■ Problem to solve ■
Read through the entries below and copy each line where "none" turns up.

Revision tracking records:
• • • •

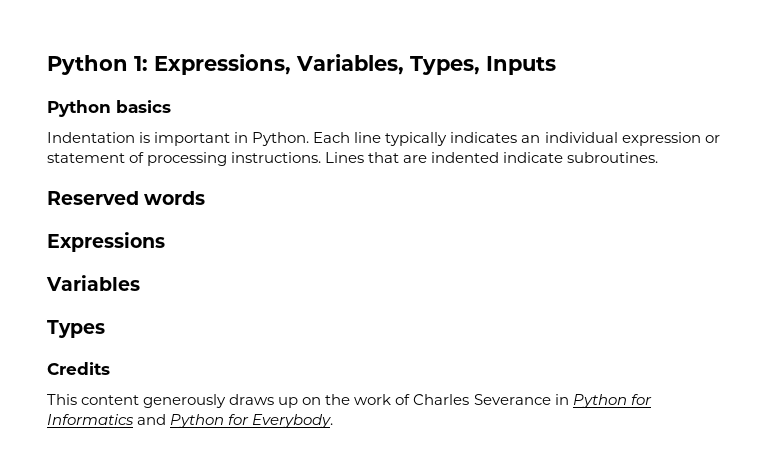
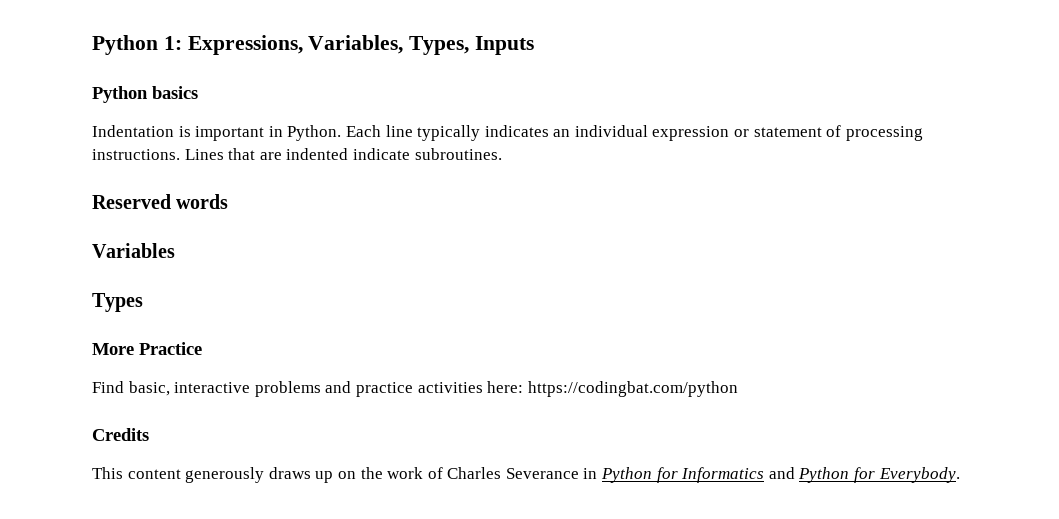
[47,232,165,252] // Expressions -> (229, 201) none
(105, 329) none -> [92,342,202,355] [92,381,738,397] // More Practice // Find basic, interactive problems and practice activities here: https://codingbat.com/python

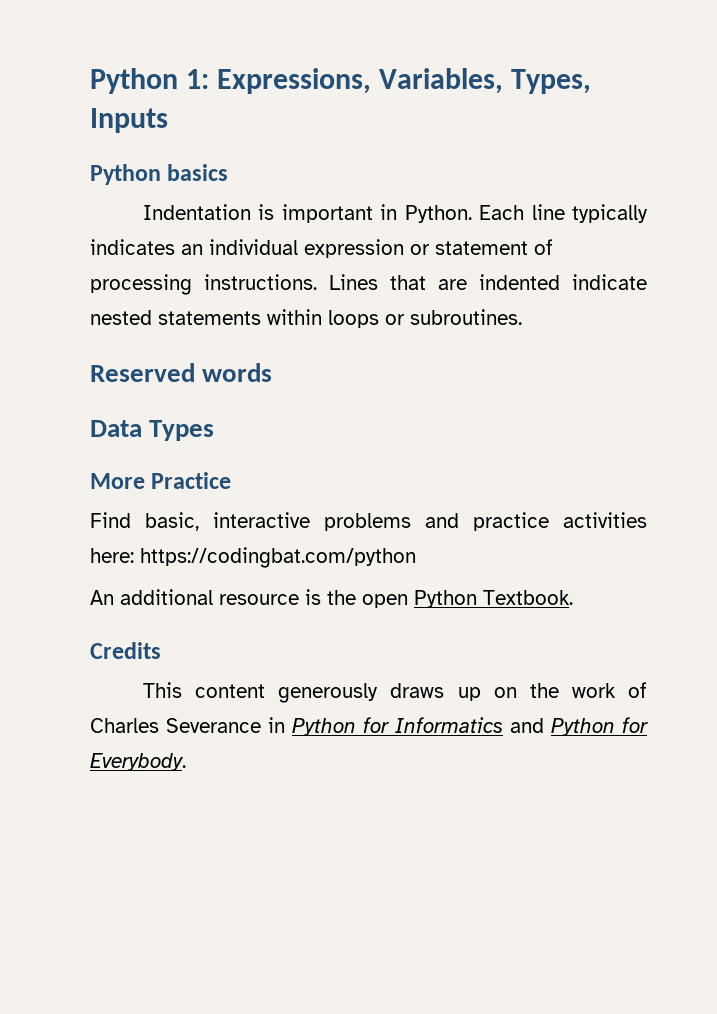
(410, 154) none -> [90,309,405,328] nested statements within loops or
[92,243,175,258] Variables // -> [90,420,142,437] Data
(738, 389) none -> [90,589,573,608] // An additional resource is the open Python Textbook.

• • • •

■ Answer to this problem ■
[47,232,165,252] // Expressions -> (229, 201) none
(105, 329) none -> [92,342,202,355] [92,381,738,397] // More Practice // Find basic, interactive problems and practice activities here: https://codingbat.com/python
(410, 154) none -> [90,309,405,328] nested statements within loops or
(738, 389) none -> [90,589,573,608] // An additional resource is the open Python Textbook.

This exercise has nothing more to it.